Technically, the Daytona SP3 is also intriguing. The helicopter pitch is a more analogue, non-hybrid LaFerrari, although Galliera is quick to dispute this when I put it to him. "This is emphatically not a LaFerrari Speciale. When we do a new hypercar it’s the pinnacle of performance, exploring a new technology frontier," he insists. "Icona is more design-driven, and we have some collectors who are very focused on that aspect of Ferrari. Although some elements are shared with the LaFerrari, the philosophy and strategy are completely different."

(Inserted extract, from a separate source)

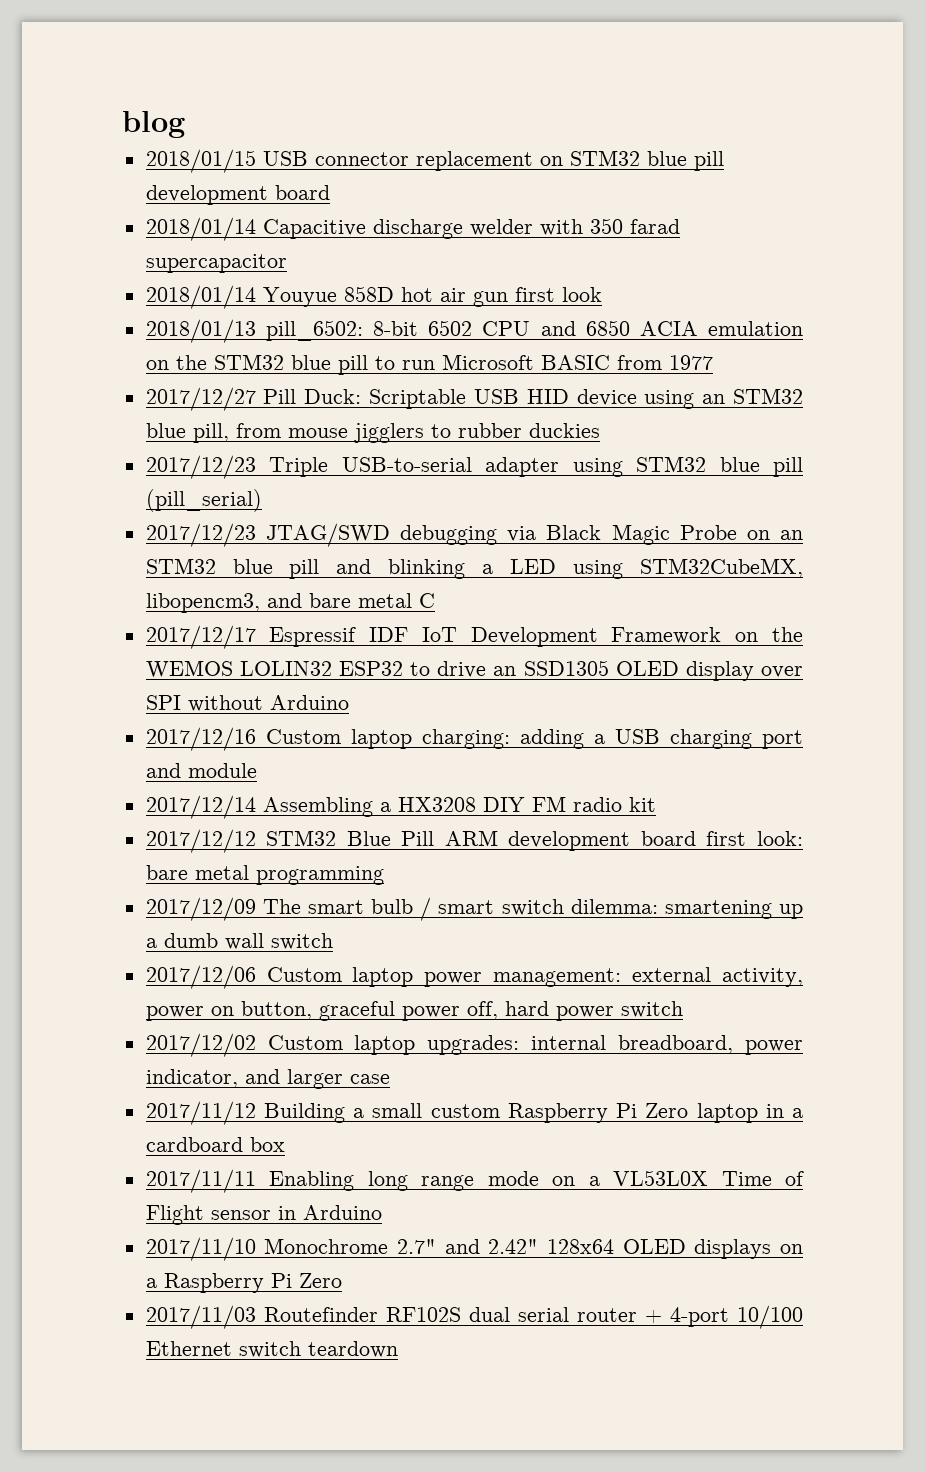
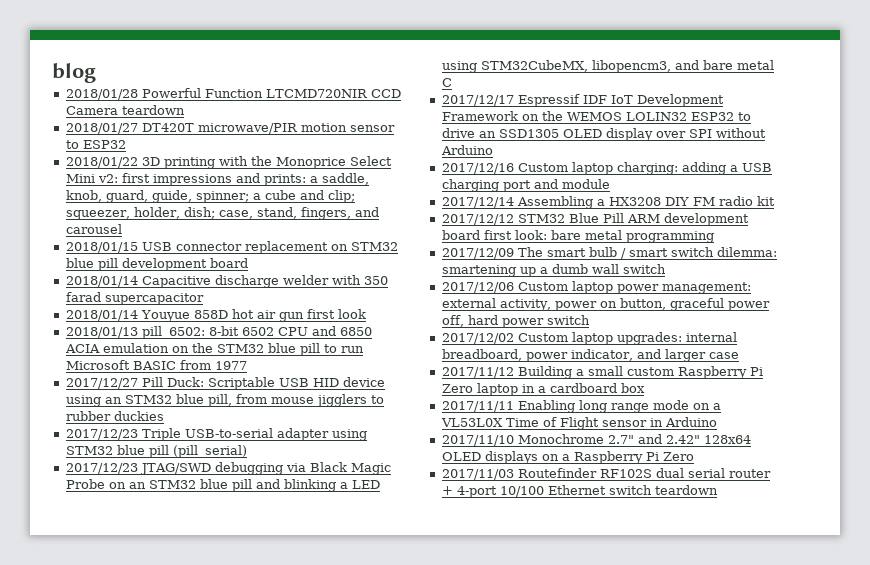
(185, 124) none -> [65,88,401,100] [65,105,185,115] [65,123,395,134] [65,140,126,149] [65,156,392,169] [65,173,369,186] [65,190,355,203] [65,207,379,220] [65,224,122,234] // 2018/01/28 Powerful Function LTCMD720NIR CCD Camera teardown // 2018/01/27 DT420T microwave/PIR motion sensor to ESP32 // 2018/01/22 3D printing with the Monoprice Select Mini v2: first impressions and prints: a saddle, knob, guard, guide, spinner; a cube and clip; squeezer, holder, dish; case, stand, fingers, and carousel

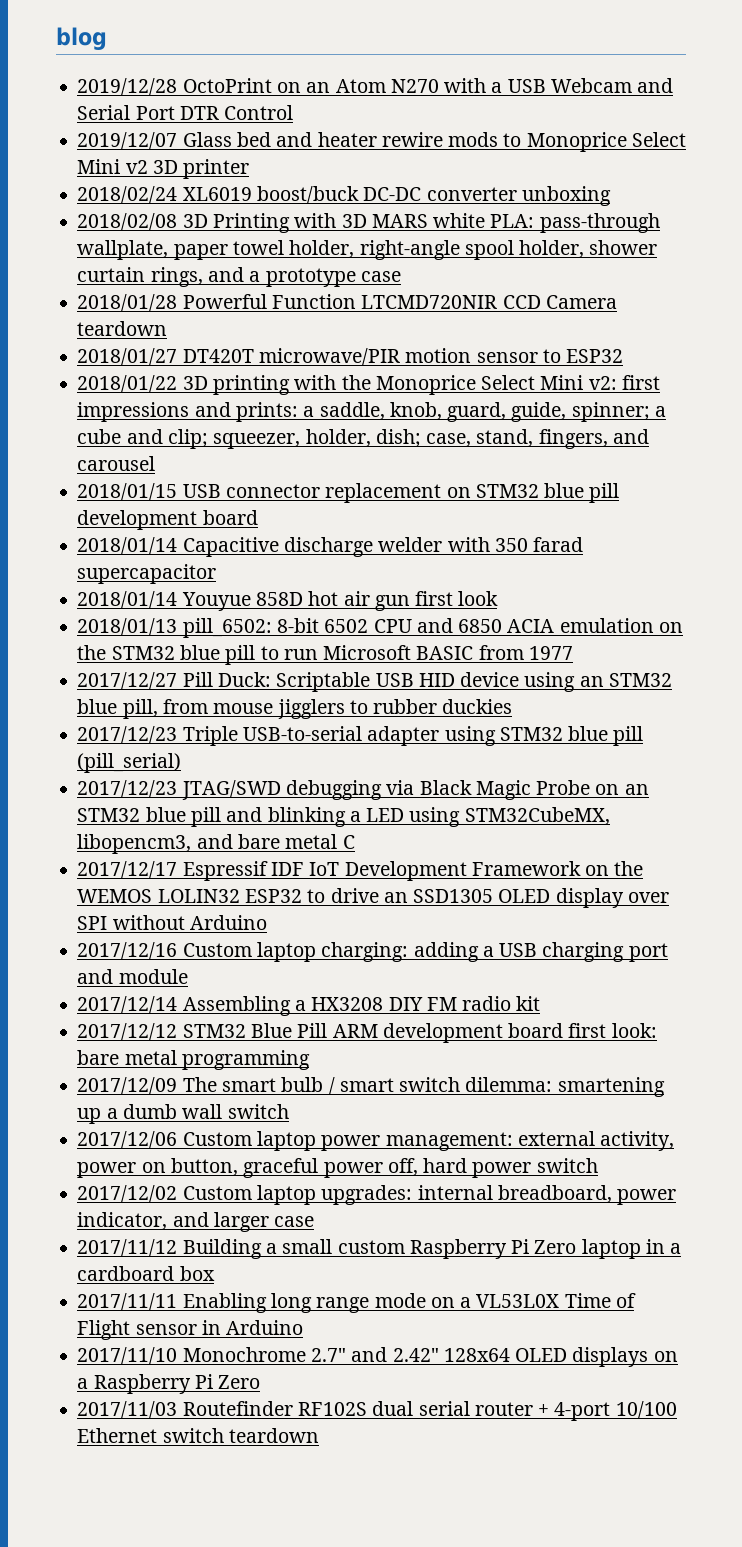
(96, 73) none -> [77,78,674,96] [77,105,294,120] [77,132,686,152] [77,159,250,179] [77,186,611,206] [77,213,660,233] [77,240,658,260] [77,267,401,287] // 2019/12/28 OctoPrint on an Atom N270 with a USB Webcam and Serial Port DTR Control // 2019/12/07 Glass bed and heater rewire mods to Monoprice Select Mini v2 3D printer // 2018/02/24 XL6019 boost/buck DC-DC converter unboxing // 2018/02/08 3D Printing with 3D MARS white PLA: pass-through wallplate, paper towel holder, right-angle spool holder, shower curtain rings, and a prototype case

Understood. But while the Daytona SP3 effectively remixes some existing componentry, it’s still sharp as a blade. The chassis and bodyshell are made from carbon fibre composites, much of it derived from aeronautics and Formula One, including T800 carbon fibre for the tub and T1000 for the doors and sills. This is as good as it gets: in fact, it’s so strong it’s the stuff the nuclear industry relies on to make the centrifuges in which they enrich plutonium.

Note also that the seats are integrated into the chassis, as was the case on the LaFerrari, reducing weight, optimising the driving position and promoting more of a single-seater feel inside. It feels very racy indeed. The HMI is the latest Ferrari system; the main instrument display sits in a pod that seems to float above the carbon fibre main structure. We’d go so far as to say this is the best Ferrari interior yet – focused, reduced, and emotive.